TASK GOAL: Reproduce the records starting at the line that contains "left: 75px;" and running to the last line, exactly and in full.
_____
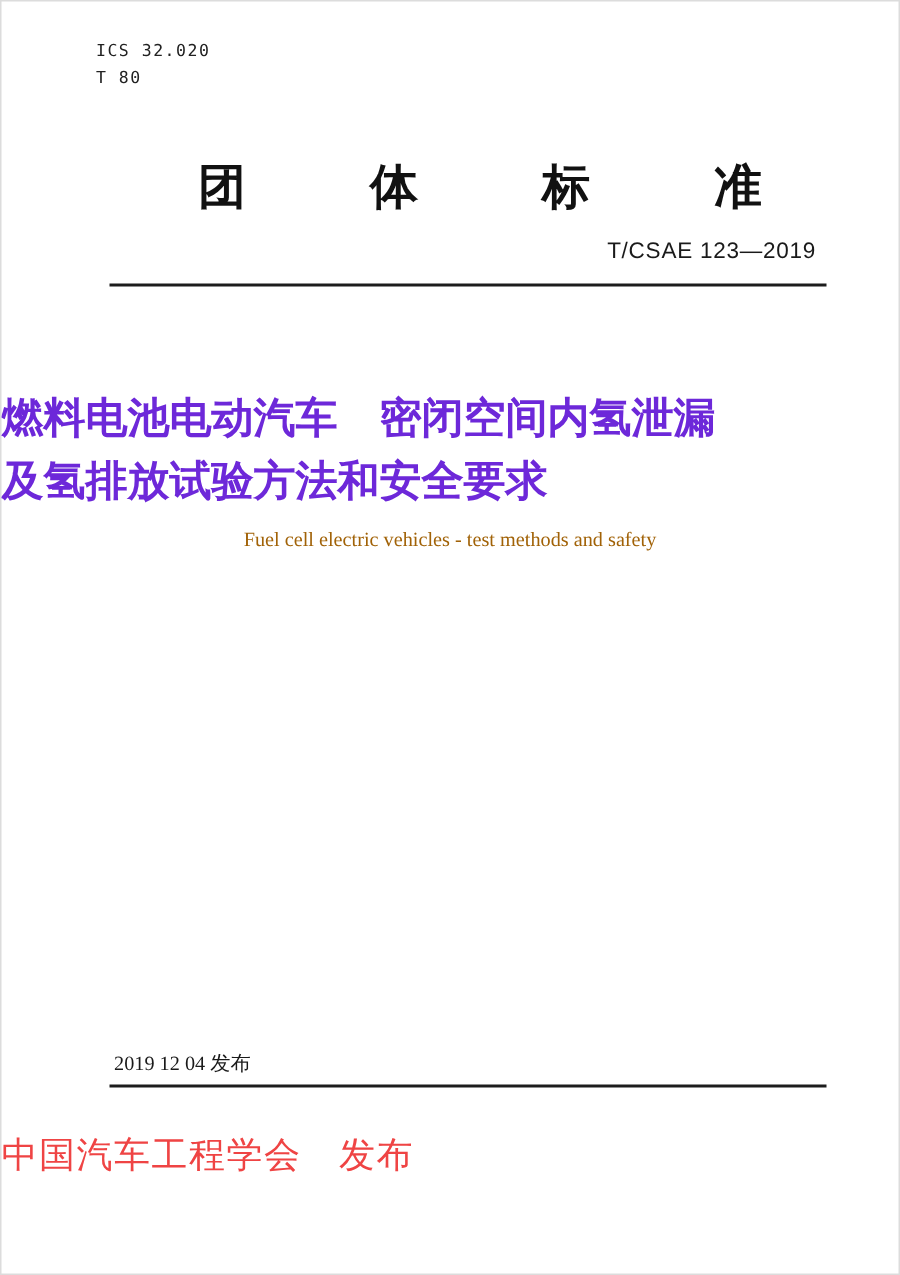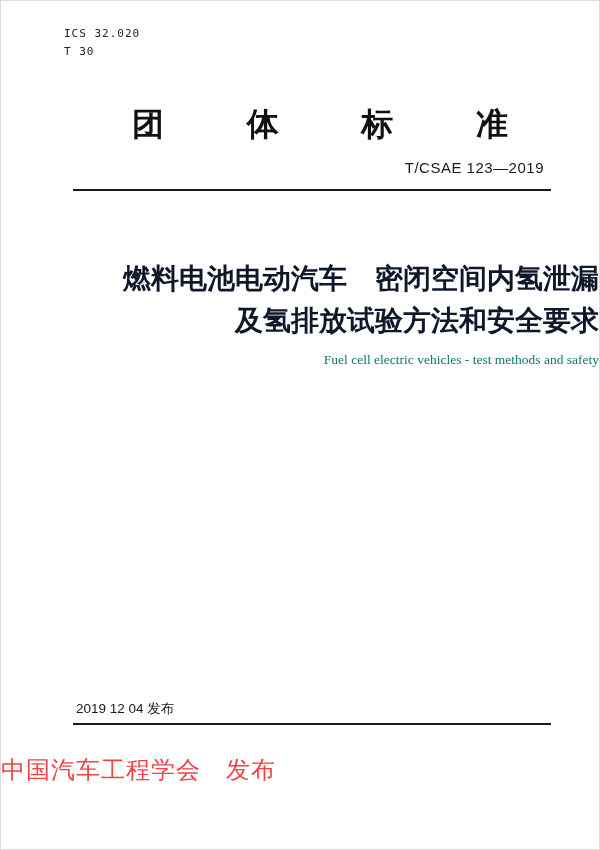--- a/index.html
+++ b/index.html
@@ -59,47 +59,47 @@
     background: #1c1c1c;
   }
   .rule-top { top: 188px; }
   .rule-bottom { top: 722px; }
   
   .title-cn {
     position: absolute;
     left: 0;
     width: 100%;
     top: 257px;
-    text-align: right;
+    text-align: left;
     font-size: 28px;
     font-weight: bold;
     line-height: 42px;
-    color: #0f172a;
+    color: #6d28d9;
   }
   
   .title-en {
     position: absolute;
     left: 0;
     width: 100%;
     top: 347px;
-    text-align: right;
+    text-align: center;
     font-family: "Liberation Serif", "DejaVu Serif", serif;
     font-size: 13.5px;
     line-height: 24px;
-    color: #0f766e;
+    color: #a16207;
   }
   
   .dates {
     position: absolute;
     left: 75px;
     right: 52px;
     top: 699px;
     display: flex;
     justify-content: space-between;
-    font-family: Liberation Sans, sans-serif;
+    font-family: Liberation Serif, serif;
     font-size: 13.5px;
     font-weight: 500;
     color: #1a1a1a;
   }
   
   .publisher {
     position: absolute;
     left: 0;
     width: 100%;
     top: 753px;
@@ -109,21 +109,21 @@
     color: #ef4444;
   }
 </style>
 </head>
 <body>
 
 <div class="page">
 
   <div class="ics-block">
     <div>ICS 32.020</div>
-    <div>T 30</div>
+    <div>T 80</div>
   </div>
 
   <div class="doc-type">
     <span>团</span>
     <span>体</span>
     <span>标</span>
     <span>准</span>
   </div>
 
   <div class="std-num">T/CSAE 123—2019</div>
_____
YOUR SOLUTION:
     left: 75px;
     right: 52px;
     top: 699px;
     display: flex;
     justify-content: space-between;
-    font-family: Liberation Sans, sans-serif;
+    font-family: Liberation Serif, serif;
     font-size: 13.5px;
     font-weight: 500;
     color: #1a1a1a;
   }
   
   .publisher {
     position: absolute;
     left: 0;
     width: 100%;
     top: 753px;
@@ -109,21 +109,21 @@
     color: #ef4444;
   }
 </style>
 </head>
 <body>
 
 <div class="page">
 
   <div class="ics-block">
     <div>ICS 32.020</div>
-    <div>T 30</div>
+    <div>T 80</div>
   </div>
 
   <div class="doc-type">
     <span>团</span>
     <span>体</span>
     <span>标</span>
     <span>准</span>
   </div>
 
   <div class="std-num">T/CSAE 123—2019</div>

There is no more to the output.